Implementation with own dataset

TensorSpeech / TensorFlowTTS

:stuck_out_tongue_closed_eyes: TensorFlowTTS: Real-Time State-of-the-art Speech Synthesis for Tensorflow 2 (supported including English, French, Korean, Chinese, German and Easy to adapt for other languages)

https://tensorspeech.github.io/TensorFlowTTS/

Apache License 2.0

3.82k stars 812 forks source link

Implementation with own dataset #264

Closed GavinStein1 closed 3 years ago

GavinStein1 commented 4 years ago

HI there,

I was wondering if there is support for implementing this repo with our own dataset - for purposes of cloning our own voices? Currently this project supports a limited amount of publicly available datasets.

If the above answer is in the negative, what changes are required to implement it myself?

Massive thanks for your work.

Edit: Additionally, does implementing your own dataset only pose issues during preprocessing, or during training as well?
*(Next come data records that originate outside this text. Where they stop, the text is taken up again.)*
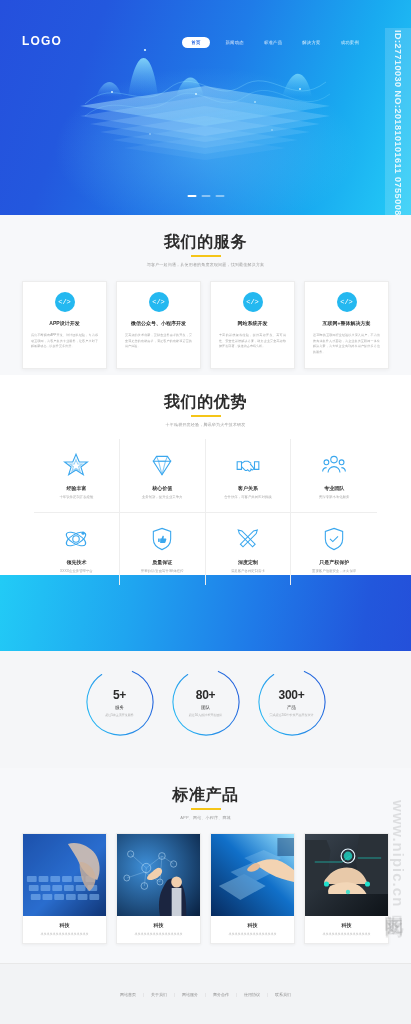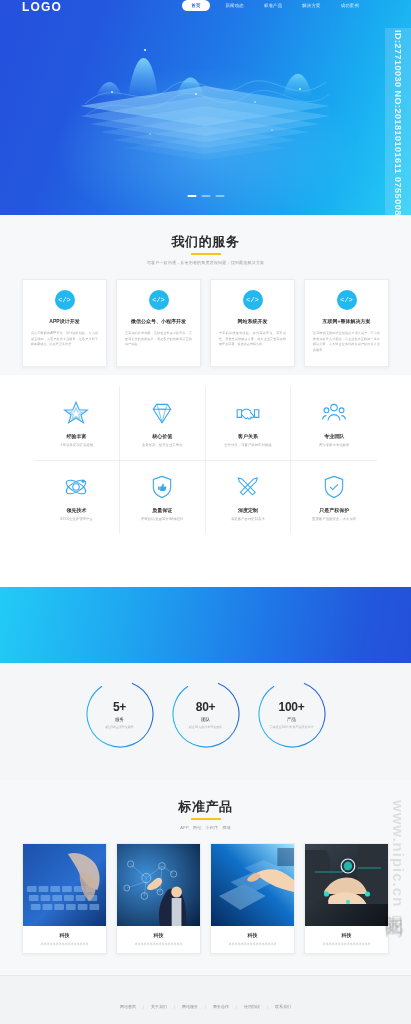"LOGO" .topbar { align-items: flex-start -> flex-end }
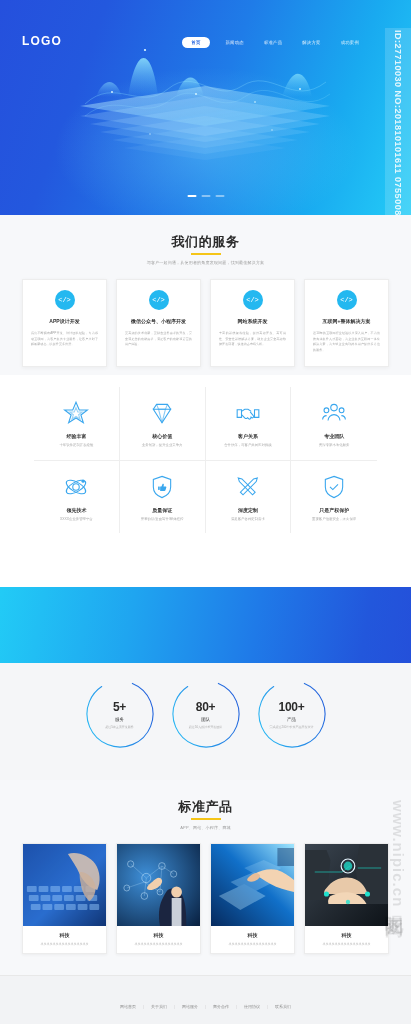"我们的服务" .sec-title { font-size: 13px -> 16px }
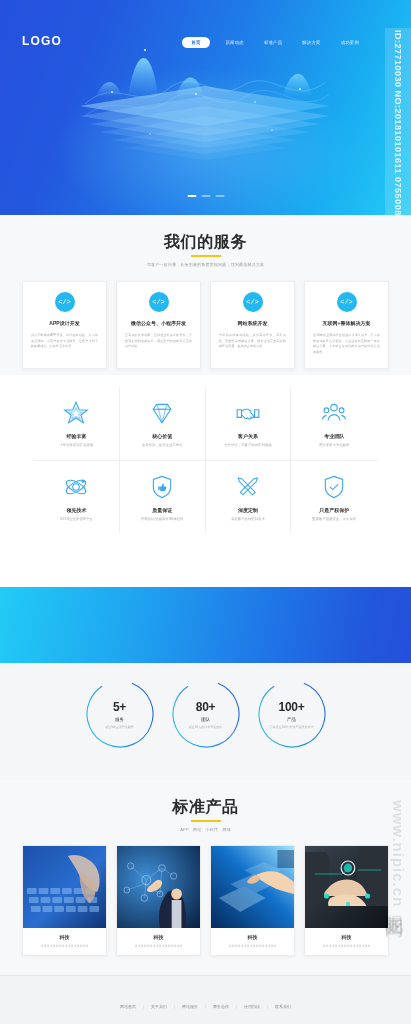"我们的优势" div.sec-head { html: none -> <div> <div>我们的优势</div> <div>十年精耕开发经验，腾讯华为火牛技术研发</div> </div> }
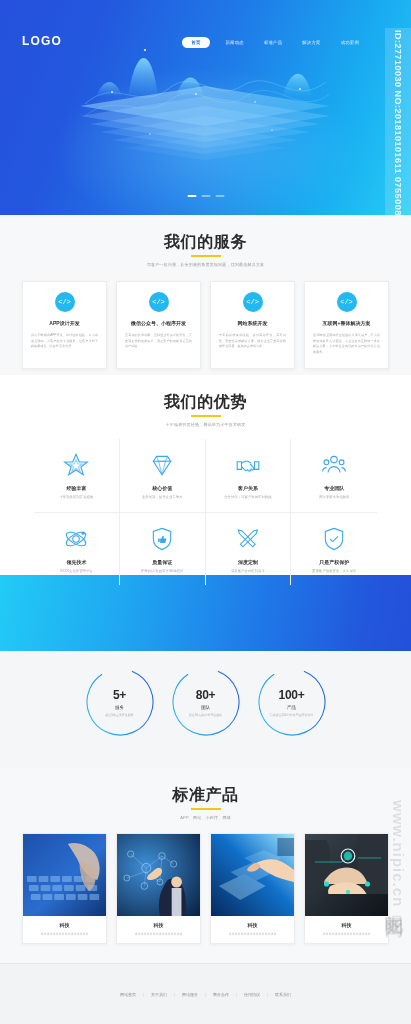"100+" div.stat-num { text: 100+ -> 300+ }
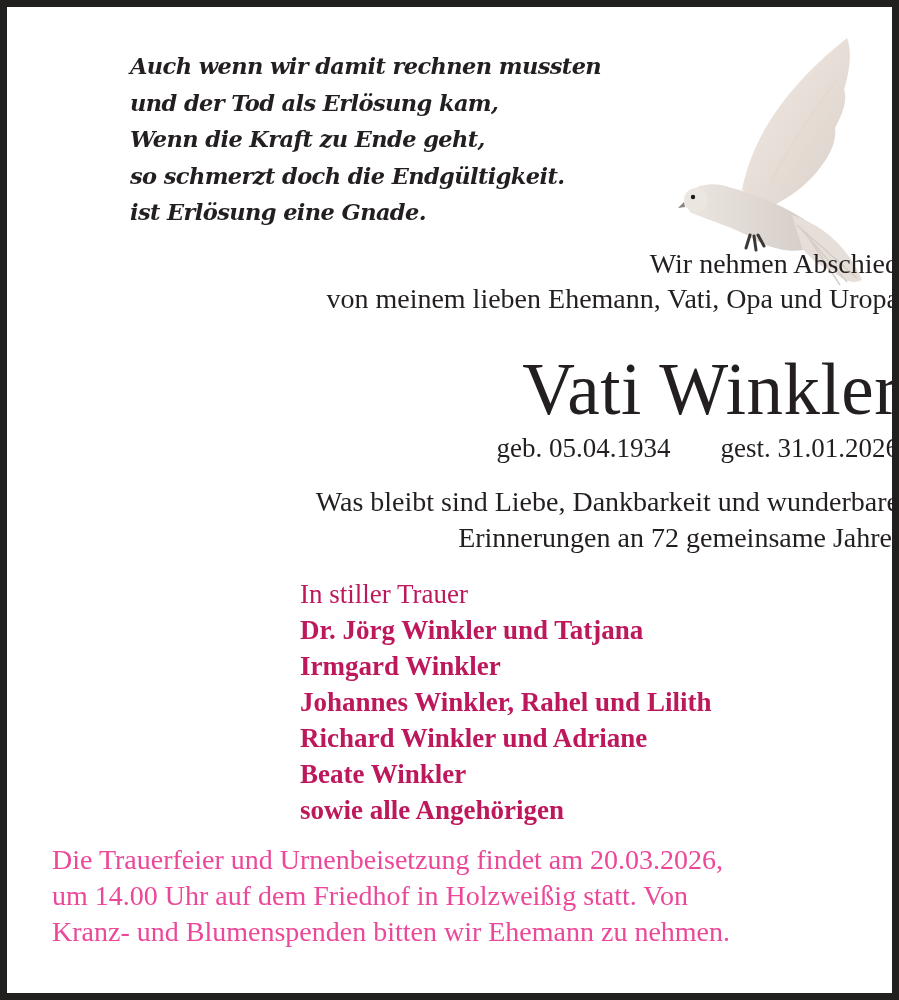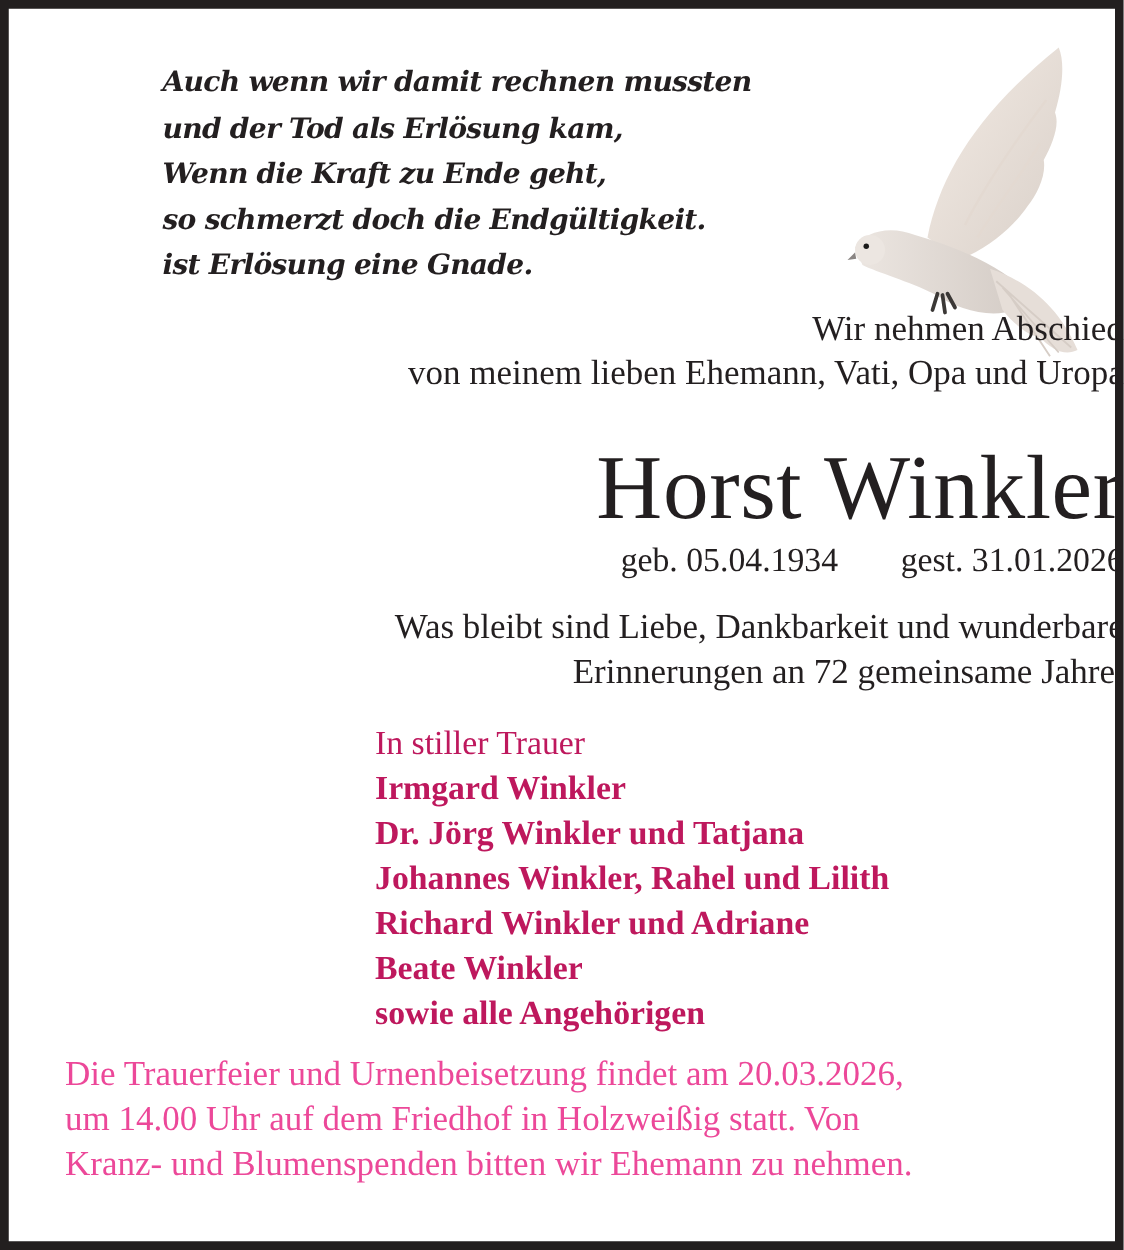"Horst Winkler" div.center-block { text: Horst -> Vati }
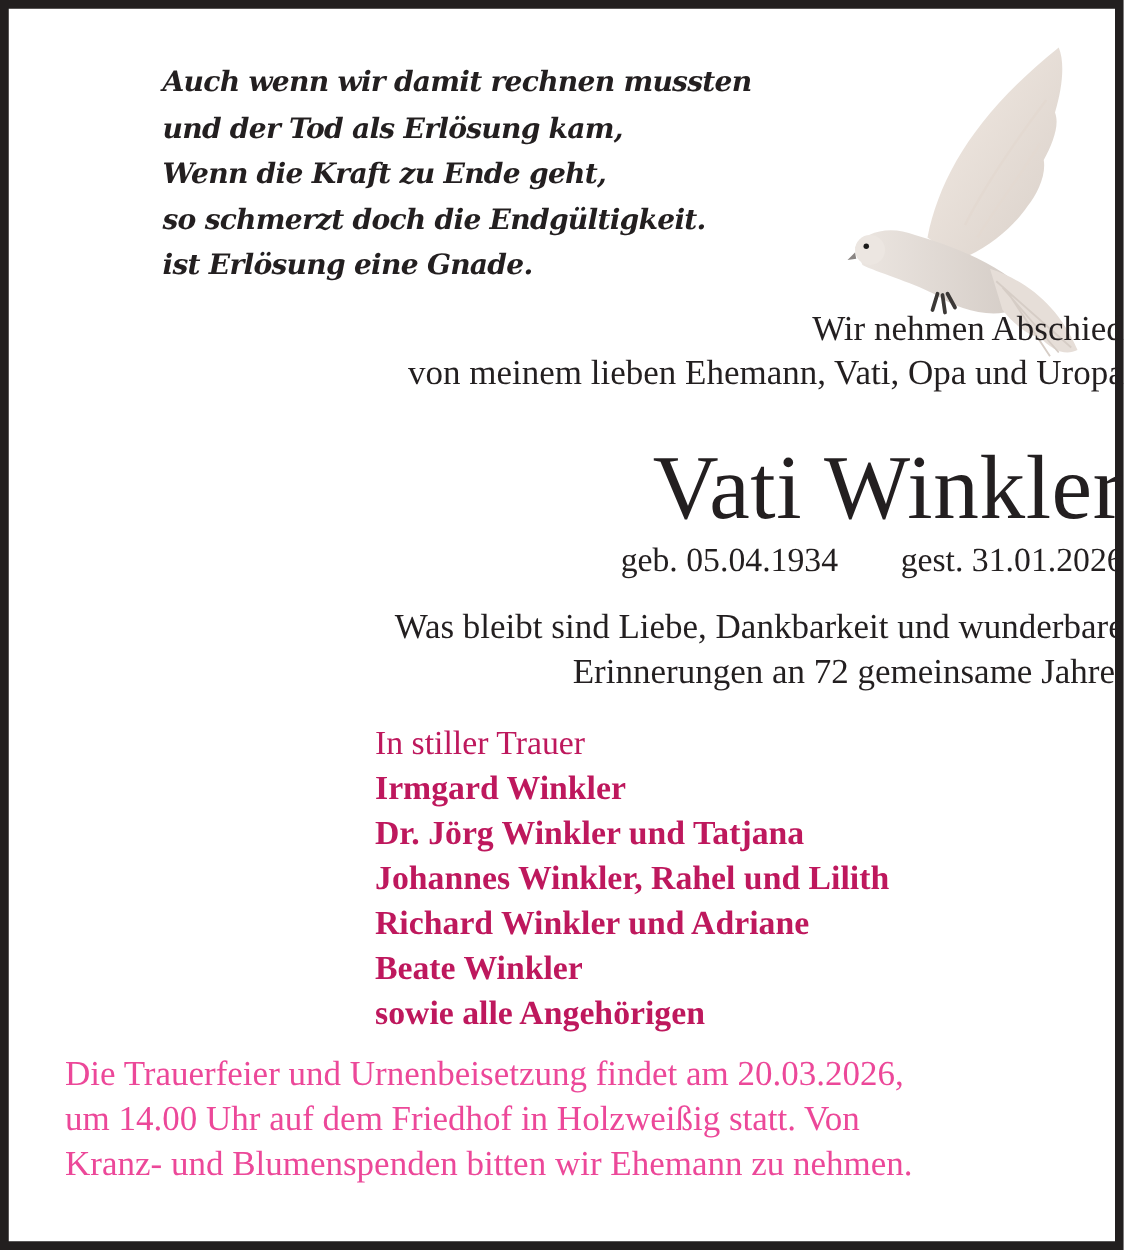"Irmgard Winkler" div.name-line { order: before "Dr. Jörg Winkler und Tatjana" -> after "Dr. Jörg Winkler und Tatjana" }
ZDisket commented 4 years ago

@GavinStein1 If your dataset is of a language already supported here (I'll use English as an example) you can do it the lazy way - format your dataset like one that's already supported (I format my English ones like LJSpeech) and use the preprocessor already integrated. As for implementing your own dataset, there are instructions. As far as I am aware, custom datasets only pose a problem during preprocessing, not training, just make sure your config .yaml for the model you're training contains the dataset field set to the correct setting.